Join us at the Data Science Applied Research and Education Seminar (ARES) with:
Dr. Benjamin Bolker
Director, School of Computational Science and Engineering
Professor, Department of Mathematics & Statistics and Department of Biology
Acting Associate Chair (Graduate), Mathematics
McMaster University
Free Event | Registration Required
Talk Title: No free lunch in inference
Abstract:
Statistical methods can target exploration, prediction, or inference. While big-data applications have emphasized prediction, inference remains important; in particular, inference is closely related to assessing the uncertainty of coefficients and predictions. Data-driven methods for model selection and tuning minimize prediction error by trading bias for variance, but they are rarely (never?) able to narrow confidence intervals or increase certainty. If used naively, popular methods of data-driven model selection and tuning lead to overconfidence. Post-selection inference, a non-naive method of accounting for the effects of data-driven model tuning, rely on strong assumptions. Researchers should should recognize how hard it is to quantify uncertainty reliably when they use data-driven model tuning, and in many cases should abstain from tuning altogether.
Speaker Profile:
Dr.

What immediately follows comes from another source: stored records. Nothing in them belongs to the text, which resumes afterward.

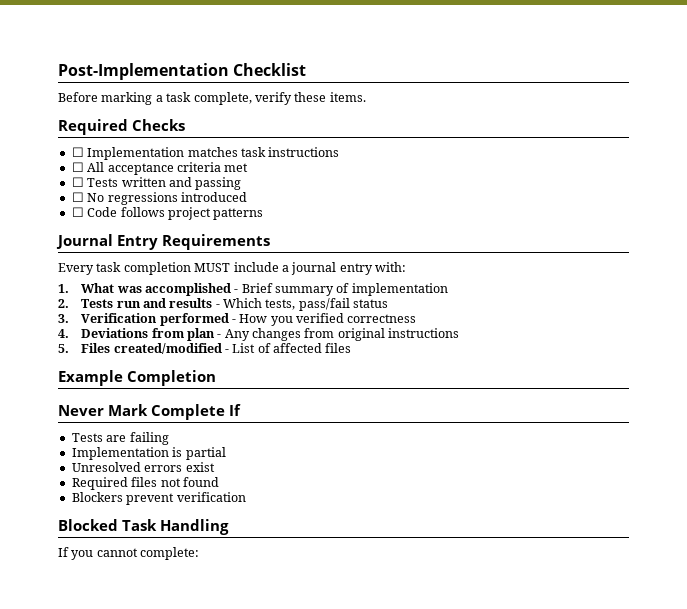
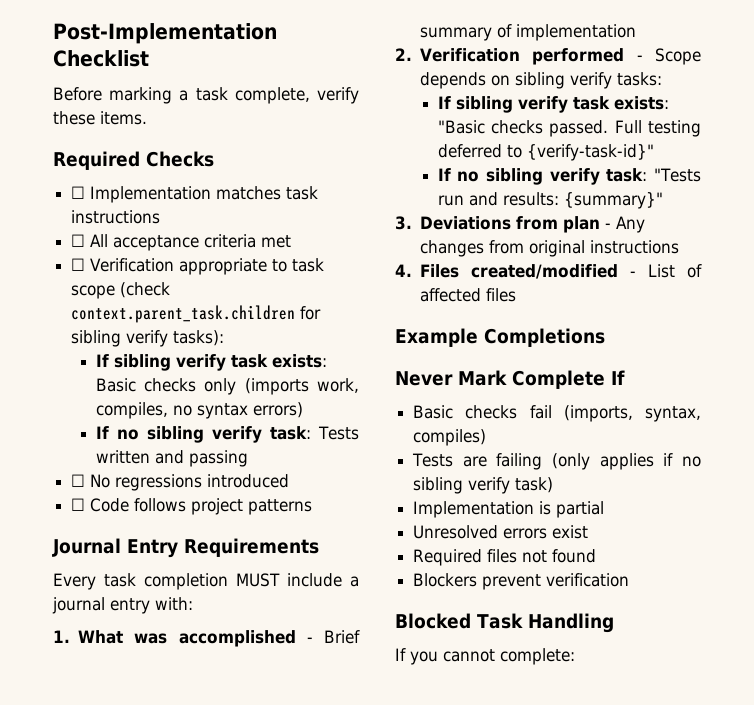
- ☐ Tests written and passing
+ ☐ Verification appropriate to task scope (check context.parent_task.children for sibling verify tasks):
+ If sibling verify task exists: Basic checks only (imports work, compiles, no syntax errors)
+ If no sibling verify task: Tests written and passing
- 2. Tests run and results - Which tests, pass/fail status
- 3. Verification performed - How you verified correctness
- 4. Deviations from plan - Any changes from original instructions
+ 2. Verification performed - Scope depends on sibling verify tasks:
+ If sibling verify task exists: "Basic checks passed. Full testing deferred to {verify-task-id}"
+ If no sibling verify task: "Tests run and results: {summary}"
+ 3. Deviations from plan - Any changes from original instructions
- 5. Files created/modified - List of affected files
+ 4. Files created/modified - List of affected files
- Example Completion
+ Example Completions
- Tests are failing
+ Basic checks fail (imports, syntax, compiles)
+ Tests are failing (only applies if no sibling verify task)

Benjamin Bolker completed an undergraduate degree in mathematics and physics at Yale University and a Ph.D. in Zoology at Cambridge University, working on the dynamics of measles epidemics. He did a postdoc at Princeton University in ecology and evolutionary biology on spatial dynamics of plant and host-parasite communities, beginning a faculty position at the Department of Zoology (later Biology) at the University of Florida in 1999. He moved to McMaster University in 2010, where he has a joint appointment in Mathematics & Statistics and Biology and directs the School of Computational Science and Engineering. His research ranges broadly across ecology, evolution, and epidemiology, applying mathematical, statistical, and computational tools. He is especially interested in problems that involve parasites and disease, spatial population dynamics, estimation and inference of model parameters from observational data, or all three. In addition to many research papers, he is the author of two books (Ecological Models and Data in R and A Very Short Introduction to Infectious Disease, with Marta Wayne) and the author or maintainer of several widely used R packages.